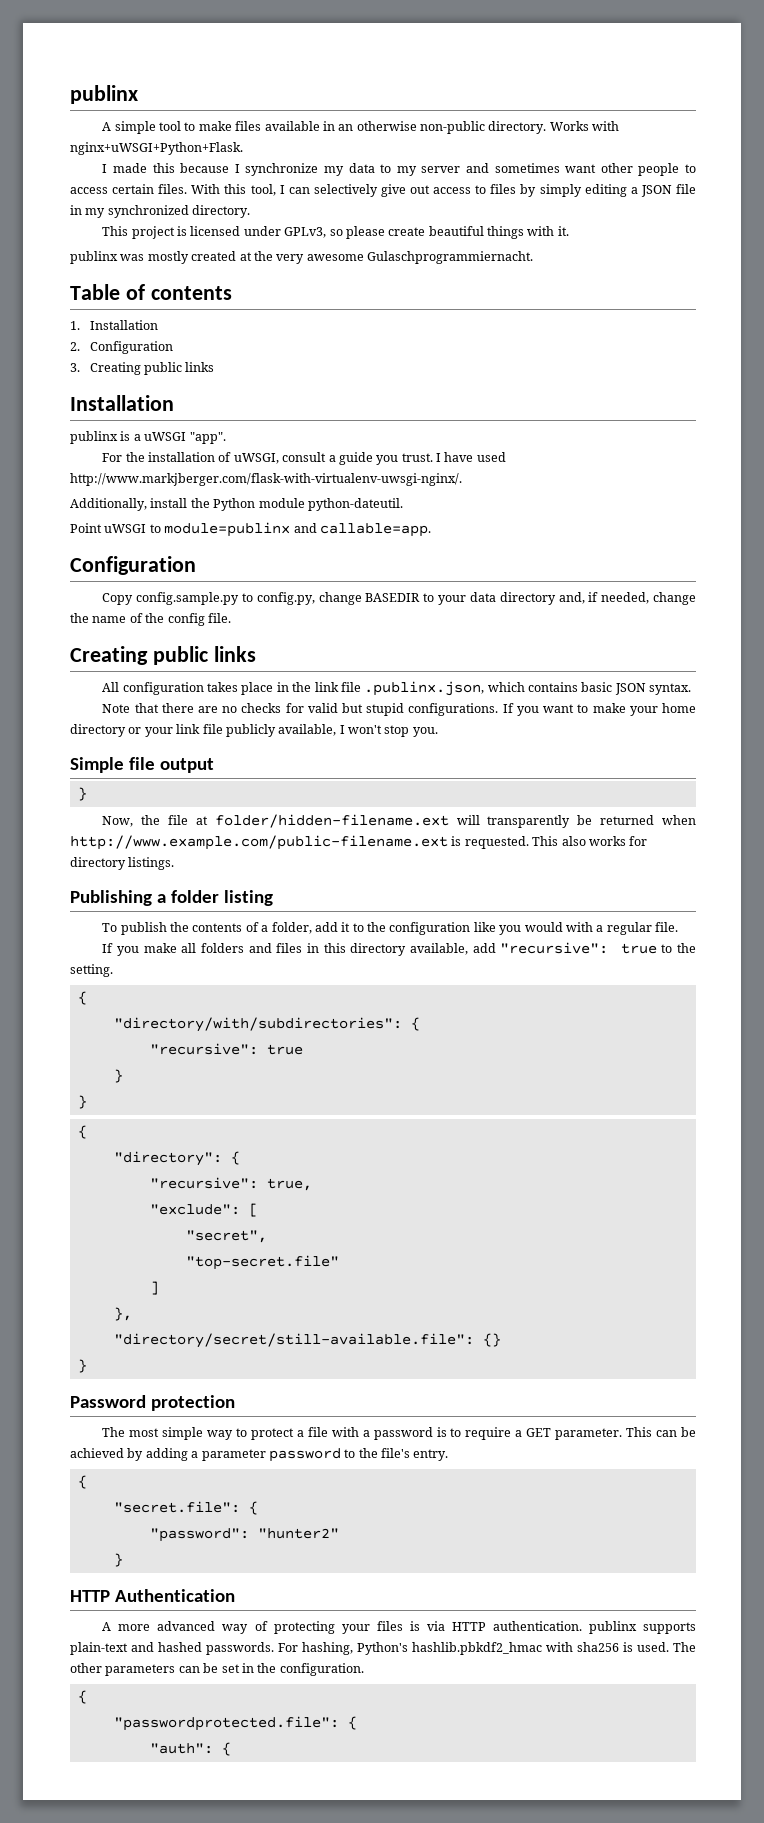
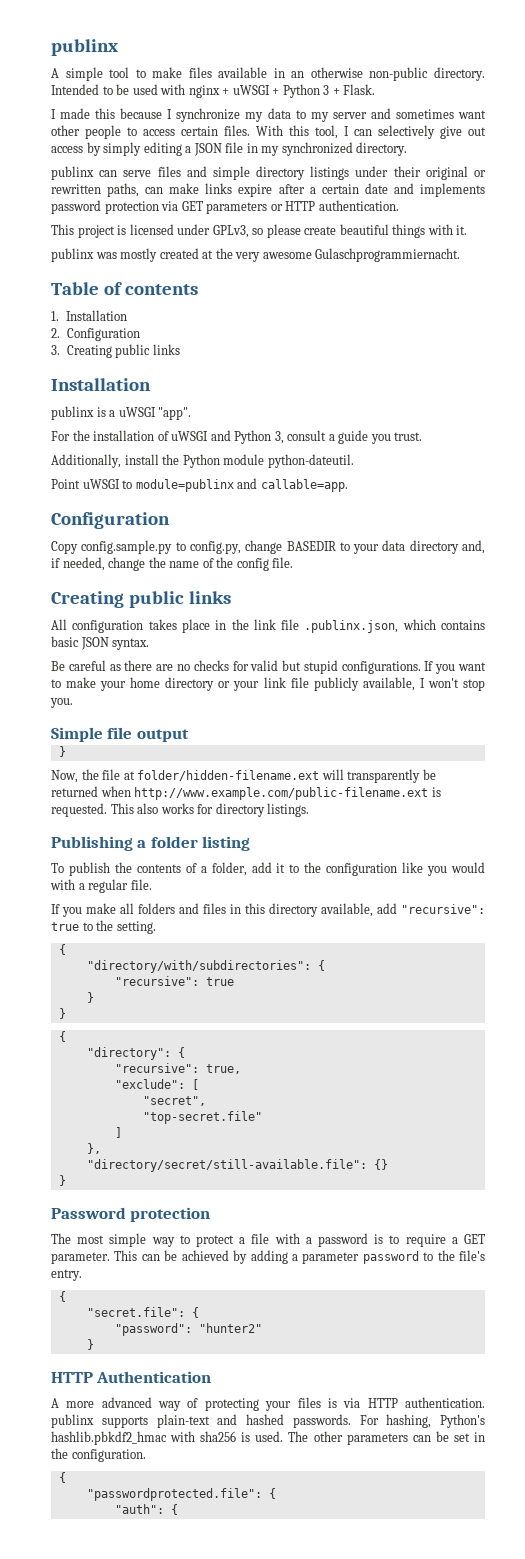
- Works with nginx+uWSGI+Python+Flask.
+ Intended to be used with nginx + uWSGI + Python 3 + Flask.
- With this tool, I can selectively give out access to files by simply editing a JSON file in my synchronized directory.
+ With this tool, I can selectively give out access by simply editing a JSON file in my synchronized directory.
+ publinx can serve files and simple directory listings under their original or rewritten paths, can make links expire after a certain date and implements password protection via GET parameters or HTTP authentication.
- For the installation of uWSGI, consult a guide you trust. I have used http://www.markjberger.com/flask-with-virtualenv-uwsgi-nginx/.
+ For the installation of uWSGI and Python 3, consult a guide you trust.
- Note that there are no checks for valid but stupid configurations.
+ Be careful as there are no checks for valid but stupid configurations.

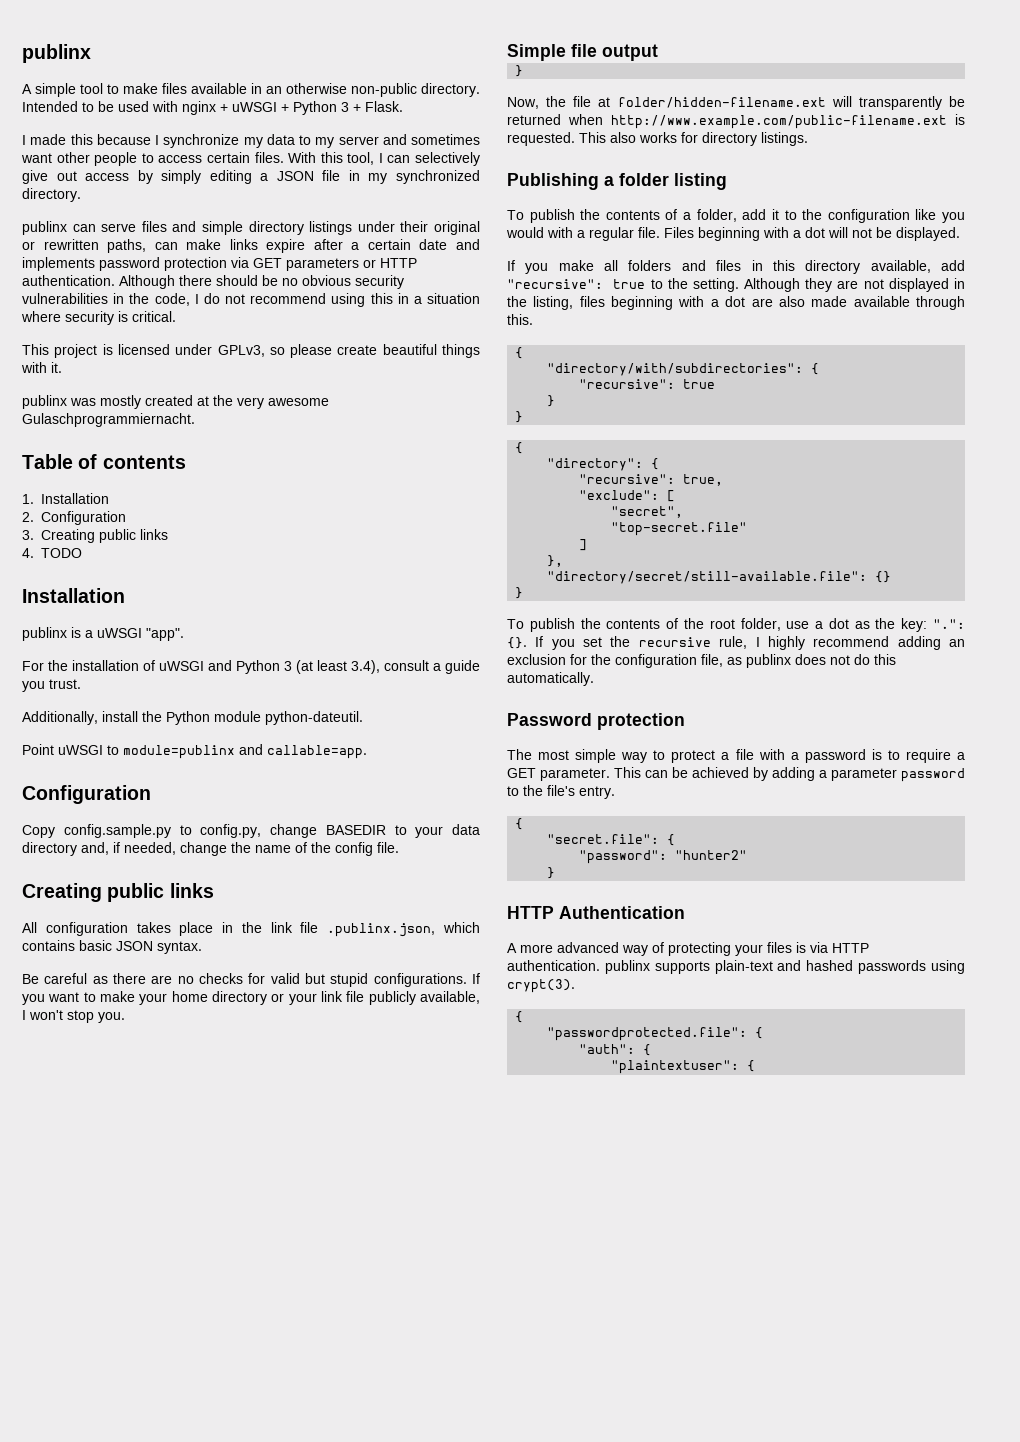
+ Although there should be no obvious security vulnerabilities in the code, I do not recommend using this in a situation where security is critical.
+ 4. TODO
- For the installation of uWSGI and Python 3, consult a guide you trust.
+ For the installation of uWSGI and Python 3 (at least 3.4), consult a guide you trust.
+ Files beginning with a dot will not be displayed.
+ Although they are not displayed in the listing, files beginning with a dot are also made available through this.
+ To publish the contents of the root folder, use a dot as the key: ".": {}. If you set the recursive rule, I highly recommend adding an exclusion for the configuration file, as publinx does not do this automatically.
- A more advanced way of protecting your files is via HTTP authentication. publinx supports plain-text and hashed passwords. For hashing, Python's hashlib.pbkdf2_hmac with sha256 is used. The other parameters can be set in the configuration.
+ A more advanced way of protecting your files is via HTTP authentication. publinx supports plain-text and hashed passwords using crypt(3).
+ "plaintextuser": {

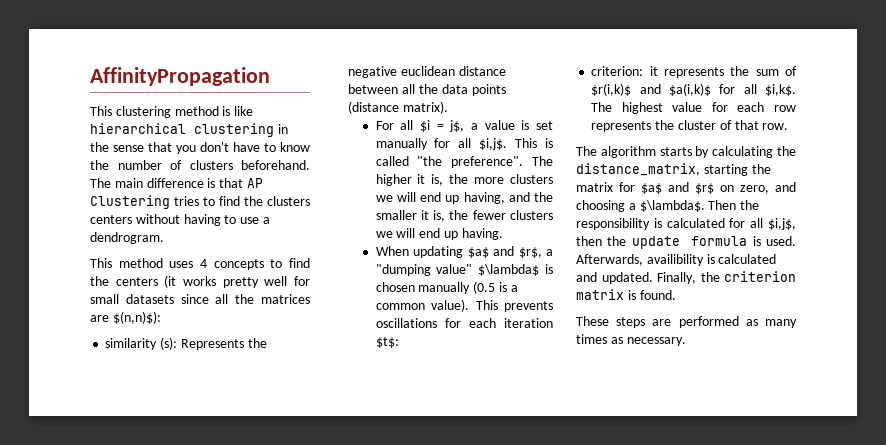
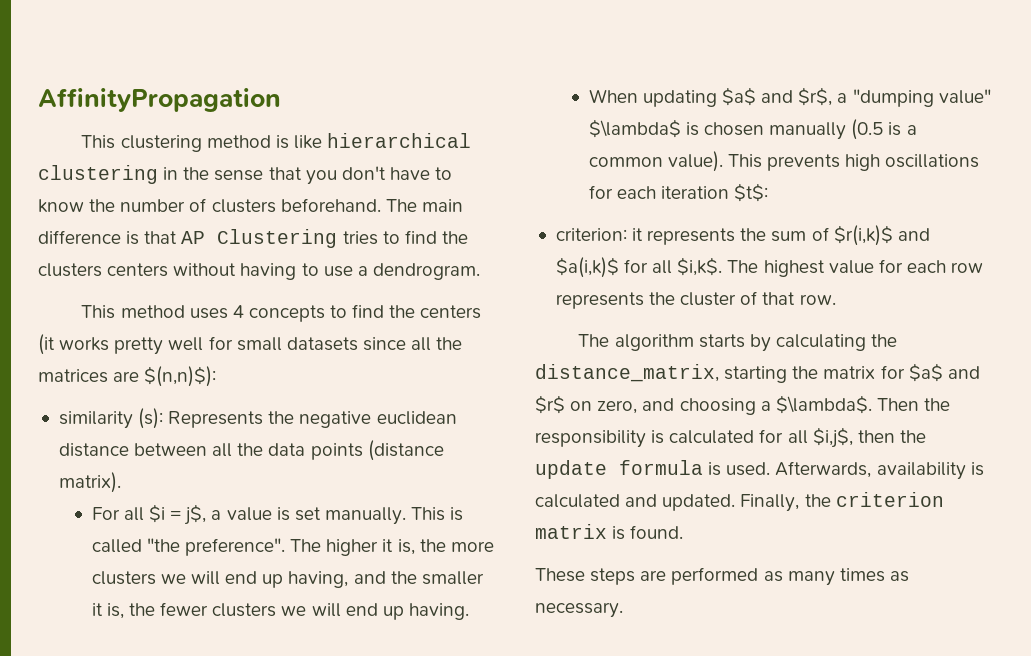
- For all $i = j$, a value is set manually for all $i,j$.
+ For all $i = j$, a value is set manually.
- This prevents oscillations for each iteration $t$:
+ This prevents high oscillations for each iteration $t$:
- Afterwards, availibility is calculated and updated.
+ Afterwards, availability is calculated and updated.

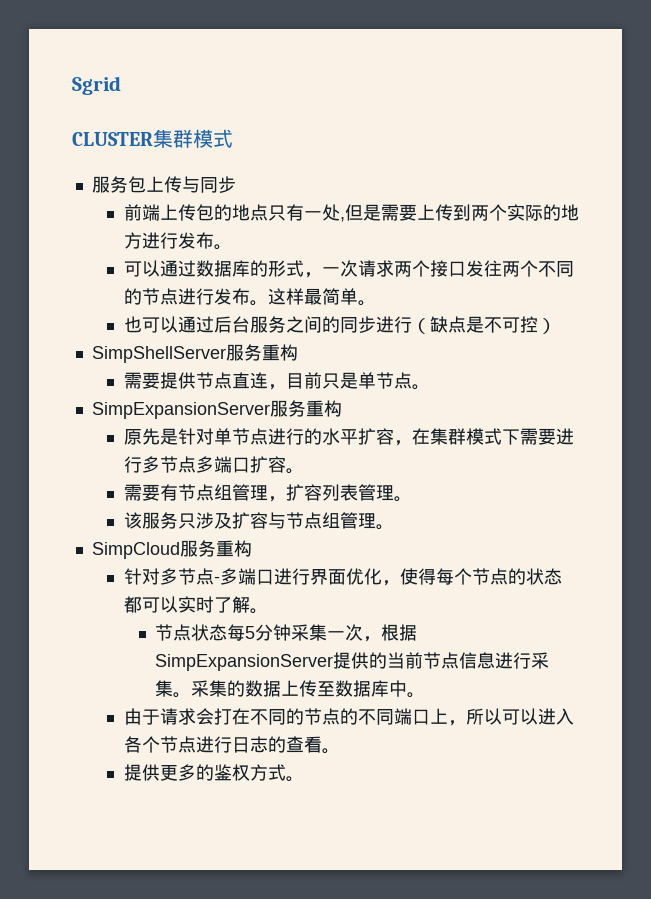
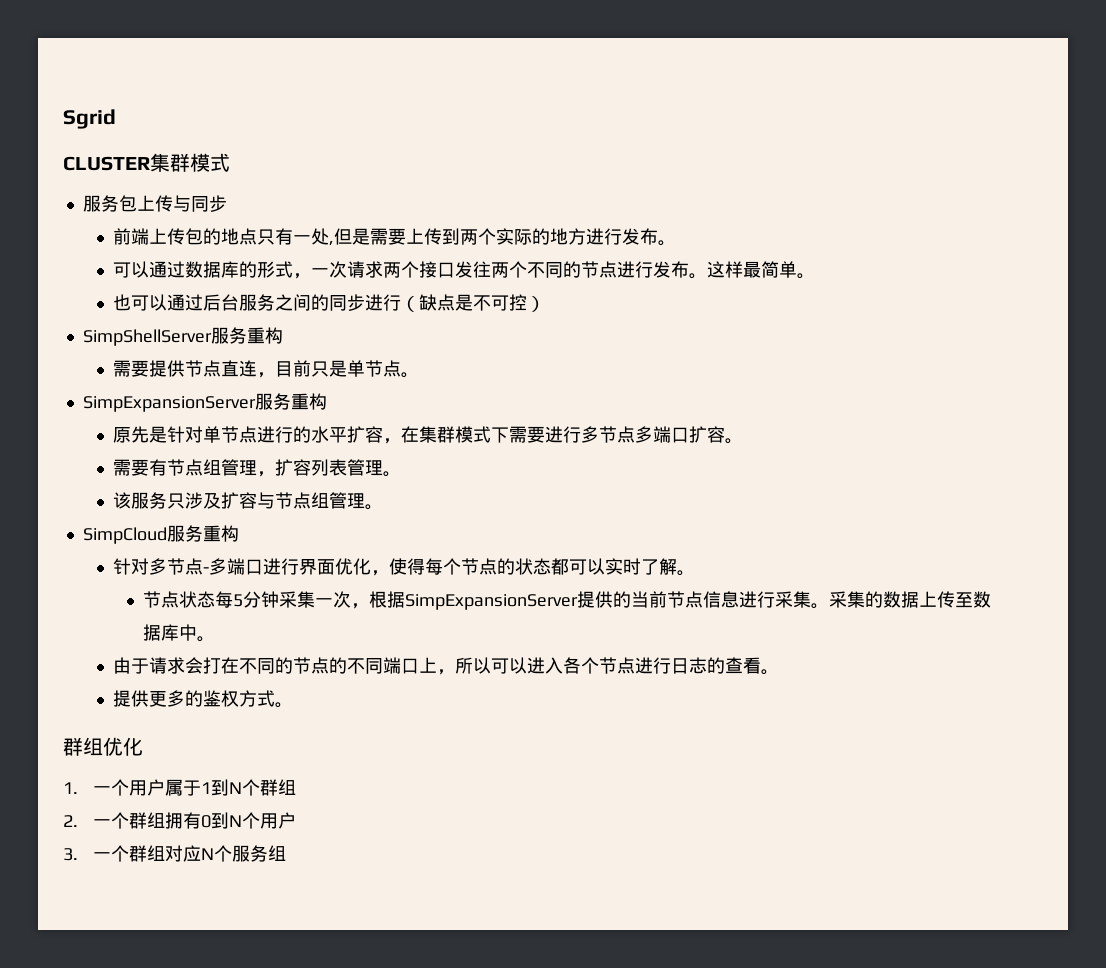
+ 群组优化
+ 1.一个用户属于1到N个群组
+ 2.一个群组拥有0到N个用户
+ 3.一个群组对应N个服务组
************
• **TASK DESCRIPTION**
Show each line of the records above containing "synchronized".

• **PROBLEM SOLUTION**
- With this tool, I can selectively give out access to files by simply editing a JSON file in my synchronized directory.
+ With this tool, I can selectively give out access by simply editing a JSON file in my synchronized directory.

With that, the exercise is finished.